Multiple dies acting as one on interposer

hrga225

Member
Jan 15, 2016
81
6
11
This topic was discussed in few threads before but always as side discussion.
I find this tech really interesting and that it should deserve its own thread.

Since GPUs are only consumer devices where there is immediate benefit of increasing number of transistors in chip, and easily observable to user, I believe this tech will debut in consumer space with GPUs.

Now,tech was pioneered by Xilinx both in their 28nm and 20nm high performance FPGAs.I don't expect this tech to be ready or worth the effort for consumer space till 10nm(2H2019),especially since 14nm is still manageable.Later nodes will prove to be quite more difficult because EUV will not be viable for quite some time.
Research(s) is already being done as seen here http://www.eecg.toronto.edu/~enright/Kannan_MICRO48.pdf (thanks bsp2020).I would appreciate if anyone can find more links about topic so that we can have more educated discussion.
 

maddie

Diamond Member
Jul 18, 2010
5,161
5,554
136
This topic was discussed in few threads before but always as side discussion.
I find this tech really interesting and that it should deserve its own thread.

Since GPUs are only consumer devices where there is immediate benefit of increasing number of transistors in chip, and easily observable to user, I believe this tech will debut in consumer space with GPUs.

Now,tech was pioneered by Xilinx both in their 28nm and 20nm high performance FPGAs.I don't expect this tech to be ready or worth the effort for consumer space till 10nm(2H2019),especially since 14nm is still manageable.Later nodes will prove to be quite more difficult because EUV will not be viable for quite some time.
Research(s) is already being done as seen here http://www.eecg.toronto.edu/~enright/Kannan_MICRO48.pdf (thanks bsp2020).I would appreciate if anyone can find more links about topic so that we can have more educated discussion.
Can I assume that reasoned speculation is welcomed?

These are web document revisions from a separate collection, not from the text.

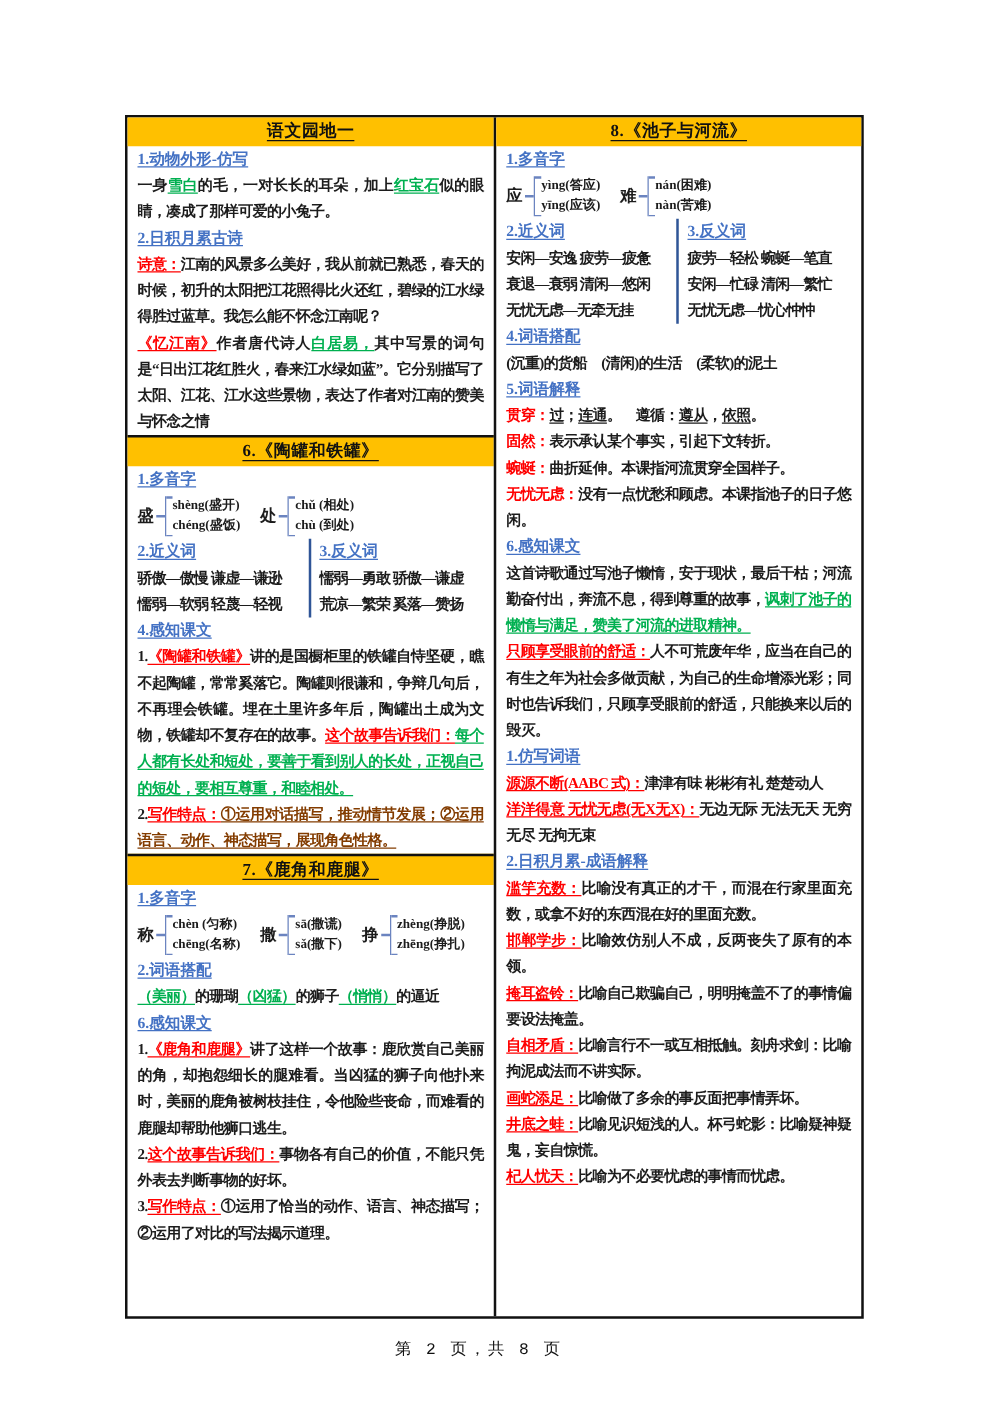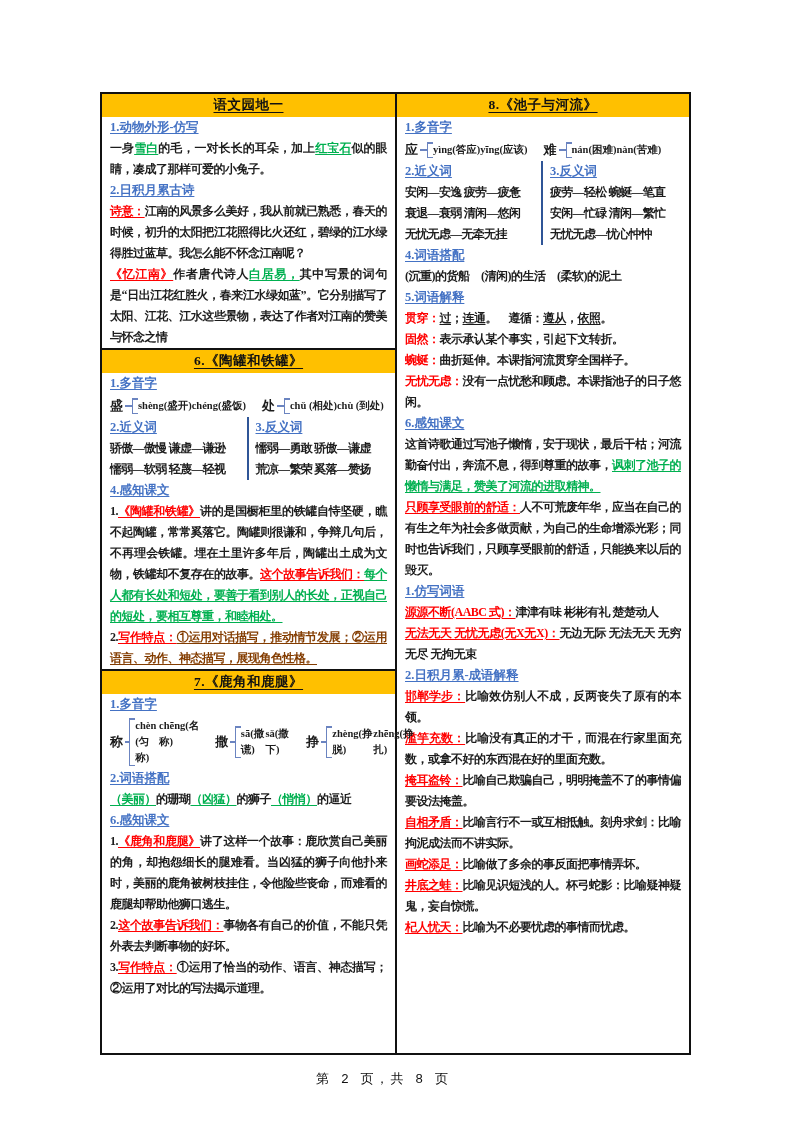--- a/index.html
+++ b/index.html
@@ -39,21 +39,21 @@
   .sg.green{color:var(--green,#00B050);}
   .sg.brown{color:var(--brown,#833C00);}
   .sg.u{text-decoration:underline;text-underline-offset:2px;}
 
   .py-row{display:flex;gap:16px;padding:3px 8px 2px;align-items:center;}
   .py-group{display:flex;align-items:center;}
   .py-char{font-size:13px;font-weight:bold;letter-spacing:0;}
   .py-dash{width:7px;height:1.5px;background:var(--brace,#6b84c0);margin-left:2px;}
   .py-brace{
     border-left:1.5px solid var(--brace,#6b84c0);position:relative;
-    padding-left:5px;display:flex;flex-direction:row;justify-content:flex-end;
+    padding-left:5px;display:flex;flex-direction:column;justify-content:flex-end;
   }
   .py-brace::before,.py-brace::after{
     content:"";position:absolute;left:0;width:5px;height:1.5px;
     background:var(--brace,#6b84c0);
   }
   .py-brace::before{top:0;}
   .py-brace::after{bottom:0;}
   .py-line{font-size:10.5px;line-height:16px;font-weight:bold;letter-spacing:0;}
 
   .duo{display:flex;padding:0 8px;}
@@ -190,24 +190,24 @@
       <div class="sub">5.词语解释</div>
       <div class="para"><span class="sg red">贯穿：</span><span class="sg u">过</span><span class="sg">；</span><span class="sg u">连通</span><span class="sg">。　遵循：</span><span class="sg u">遵从</span><span class="sg">，</span><span class="sg u">依照</span><span class="sg">。</span></div>
       <div class="para"><span class="sg red">固然：</span><span class="sg">表示承认某个事实，引起下文转折。</span></div>
       <div class="para"><span class="sg red">蜿蜒：</span><span class="sg">曲折延伸。本课指河流贯穿全国样子。</span></div>
       <div class="para"><span class="sg red">无忧无虑：</span><span class="sg">没有一点忧愁和顾虑。本课指池子的日子悠闲。</span></div>
       <div class="sub">6.感知课文</div>
       <div class="para"><span class="sg">这首诗歌通过写池子懒惰，安于现状，最后干枯；河流勤奋付出，奔流不息，得到尊重的故事，</span><span class="sg green u">讽刺了池子的懒惰与满足，赞美了河流的进取精神。</span></div>
       <div class="para"><span class="sg red u">只顾享受眼前的舒适：</span><span class="sg">人不可荒废年华，应当在自己的有生之年为社会多做贡献，为自己的生命增添光彩；同时也告诉我们，只顾享受眼前的舒适，只能换来以后的毁灭。</span></div>
       <div class="sub">1.仿写词语</div>
       <div class="para"><span class="sg red u">源源不断(AABC 式)：</span><span class="sg">津津有味 彬彬有礼 楚楚动人</span></div>
-      <div class="para"><span class="sg red u">无法无天 无忧无虑(无X无X)：</span><span class="sg">无边无际 无法无天 无穷无尽 无拘无束</span></div>
+      <div class="para"><span class="sg red u">洋洋得意 无忧无虑(无X无X)：</span><span class="sg">无边无际 无法无天 无穷无尽 无拘无束</span></div>
       <div class="sub">2.日积月累-成语解释</div>
+      <div class="para"><span class="sg red u">滥竽充数：</span><span class="sg">比喻没有真正的才干，而混在行家里面充数，或拿不好的东西混在好的里面充数。</span></div>
       <div class="para"><span class="sg red u">邯郸学步：</span><span class="sg">比喻效仿别人不成，反两丧失了原有的本领。</span></div>
-      <div class="para"><span class="sg red u">滥竽充数：</span><span class="sg">比喻没有真正的才干，而混在行家里面充数，或拿不好的东西混在好的里面充数。</span></div>
       <div class="para"><span class="sg red u">掩耳盗铃：</span><span class="sg">比喻自己欺骗自己，明明掩盖不了的事情偏要设法掩盖。</span></div>
       <div class="para"><span class="sg red u">自相矛盾：</span><span class="sg">比喻言行不一或互相抵触。刻舟求剑：比喻拘泥成法而不讲实际。</span></div>
       <div class="para"><span class="sg red u">画蛇添足：</span><span class="sg">比喻做了多余的事反面把事情弄坏。</span></div>
       <div class="para"><span class="sg red u">井底之蛙：</span><span class="sg">比喻见识短浅的人。杯弓蛇影：比喻疑神疑鬼，妄自惊慌。</span></div>
       <div class="para"><span class="sg red u">杞人忧天：</span><span class="sg">比喻为不必要忧虑的事情而忧虑。</span></div>
     </div>
 </div>
 
 <div class="footer">第 2 页，共 8 页</div>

I have had too much hostile criticism directed towards me for advocating this subject. It gets tedious.
 

hrga225

Member
Jan 15, 2016
81
6
11
Can I assume that reasoned speculation is welcomed?

Of course.

I am also interested in what "software guys" think.Will hardware, and by hardware I mean robust enough and scaleable enough interconnect,hide latency sufficiently that from their perspective there are no special cases.
 

maddie

Diamond Member
Jul 18, 2010
5,161
5,554
136
Of course.

I am also interested in what "software guys" think.Will hardware, and by hardware I mean robust enough and scaleable enough interconnect,hide latency sufficiently that from their perspective there are no special cases.
From the U of T paper you linked, we get this "the impedance across the interposer is identical to conventional on chip interconnects".

This paper from Xilinx, [pg 6] has the claim of 1ns latency between adjacent die on the interposer. This should remove the claim of greatly increased latency from the Luddites argument.

http://www.xilinx.com/support/docum...0_Stacked_Silicon_Interconnect_Technology.pdf
 

Headfoot

Diamond Member
Feb 28, 2008
4,444
641
126
From Paul's link above:
"In his famous 1965 paper, Gordon Moore wrote, “It may prove to be more economical to build large systems out of smaller functions, which are separately packaged and interconnected. The availability of large functions, combined with functional design and construction, should allow the manufacturer of large systems to design and construct a considerable variety of equipment both rapidly and economically.”

I think the overblown skepticism is hilarious considering Moore himself (like everyone who has ever written code and thought hey, decoupling these routines makes sense) could see the theoretical benefits in the 60's. The problem has never been why, it's always been how.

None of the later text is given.